Start of Supplied material

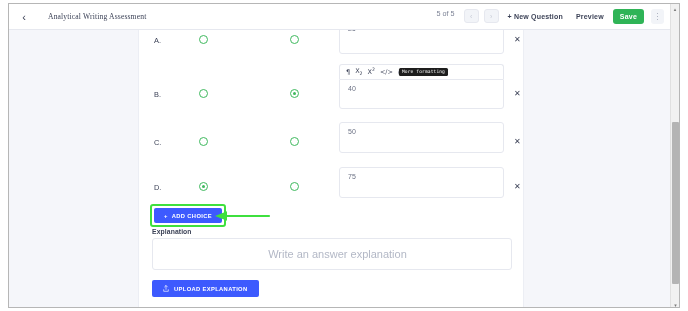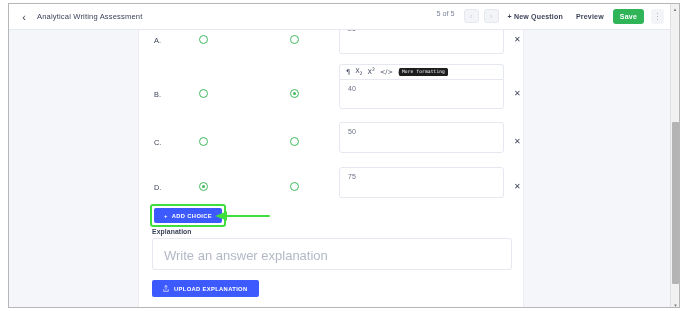--- a/index.html
+++ b/index.html
@@ -30,25 +30,26 @@
   }
   .back-chevron {
     width: 10px; height: 12px;
     color: #3c4257;
     font-size: 11px;
     line-height: 12px;
     text-align: center;
     cursor: pointer;
   }
   .app-title {
-    margin-left: 8px;
+    margin-left: 19px;
     font-size: 7.6px;
     color: #3c4257;
     letter-spacing: .15px;
     white-space: nowrap;
+    font-family: Liberation Serif, serif;
   }
   .header-right {
     margin-left: auto;
     display: flex;
     gap: 5px;
   }
   .page-count {
     font-size: 7.2px;
     color: #7b8194;
     margin-right: 4px;
@@ -262,23 +263,24 @@
   .explanation-box {
     position: absolute;
     left: 13px; top: 208px;
     width: 360px; height: 32px;
     border: 1px solid #e6e8ef;
     border-radius: 3px;
     background: #ffffff;
     cursor: text;
   }
   .explanation-placeholder {
-    font-size: 13px;
+    font-size: 11px;
     color: #b3b8c6;
     padding: 9px 0 0 11px;
+    text-align: center;
   }
   .upload-btn {
     position: absolute;
     left: 13px; top: 250px;
     background: #3d5afe;
     color: #ffffff;
     font-size: 5.8px;
     font-weight: bold;
     letter-spacing: .35px;
     border-radius: 2px;

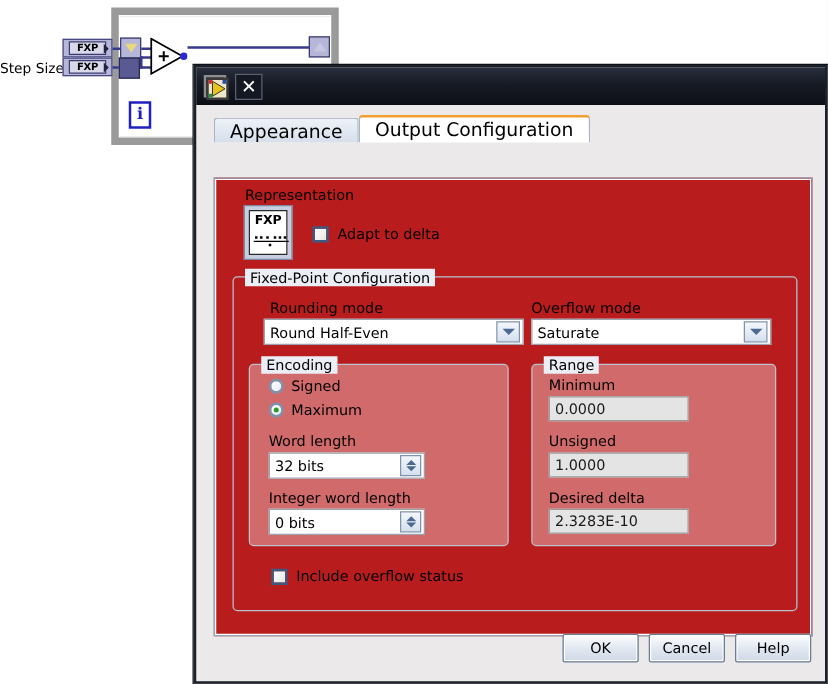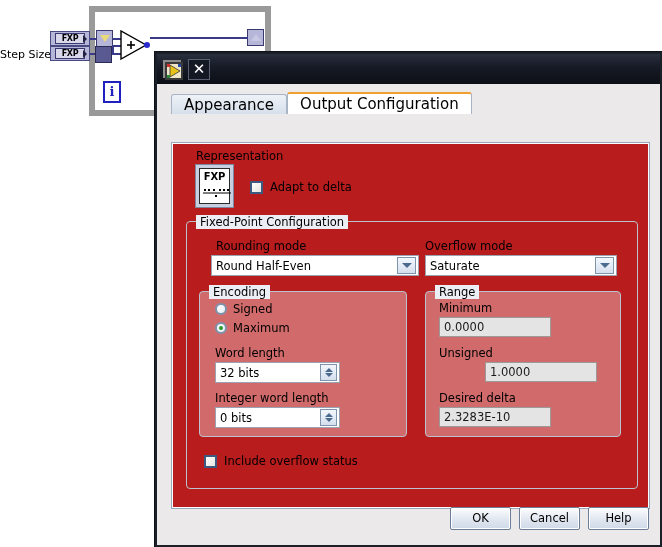--- a/index.html
+++ b/index.html
@@ -579,26 +579,26 @@
     </div>
 
     <div class="groupbox inner" style="left:253px; top:148px; width:196px; height:146px;">
       <div class="group-title">Range</div>
     </div>
 
     <div class="section-label" style="left:267px; top:158px;">Minimum</div>
     <div class="ro" style="left:267px; top:174px; width:112px;">0.0000</div>
 
     <div class="section-label" style="left:267px; top:203px;">Unsigned</div>
-    <div class="ro" style="left:267px; top:219px; width:112px;margin-left:46px;">1.0000</div>
+    <div class="ro" style="left:267px; top:219px; width:112px;">1.0000</div>
 
     <div class="section-label" style="left:267px; top:248px;">Desired delta</div>
     <div class="ro" style="left:267px; top:264px; width:112px;">2.3283E-10</div>
 
-    <div class="cb-row" style="left:32px; top:311px;">
+    <div class="cb-row" style="left:45px; top:311px;">
       <span class="cb"></span>
       <span>Include overflow status</span>
     </div>
   </div>
 
   <div class="btn" style="left:293px; top:453px; width:61px;">OK</div>
   <div class="btn" style="left:362px; top:453px; width:61px;">Cancel</div>
   <div class="btn" style="left:431px; top:453px; width:61px;">Help</div>
 </div>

End of Supplied material

Task description = Write out, word for word, the lines from the first line of the entries through the one containing "Liberation Serif, serif;", both included. Leave out the pictures.

Response box =
--- a/index.html
+++ b/index.html
@@ -30,25 +30,26 @@
   }
   .back-chevron {
     width: 10px; height: 12px;
     color: #3c4257;
     font-size: 11px;
     line-height: 12px;
     text-align: center;
     cursor: pointer;
   }
   .app-title {
-    margin-left: 8px;
+    margin-left: 19px;
     font-size: 7.6px;
     color: #3c4257;
     letter-spacing: .15px;
     white-space: nowrap;
+    font-family: Liberation Serif, serif;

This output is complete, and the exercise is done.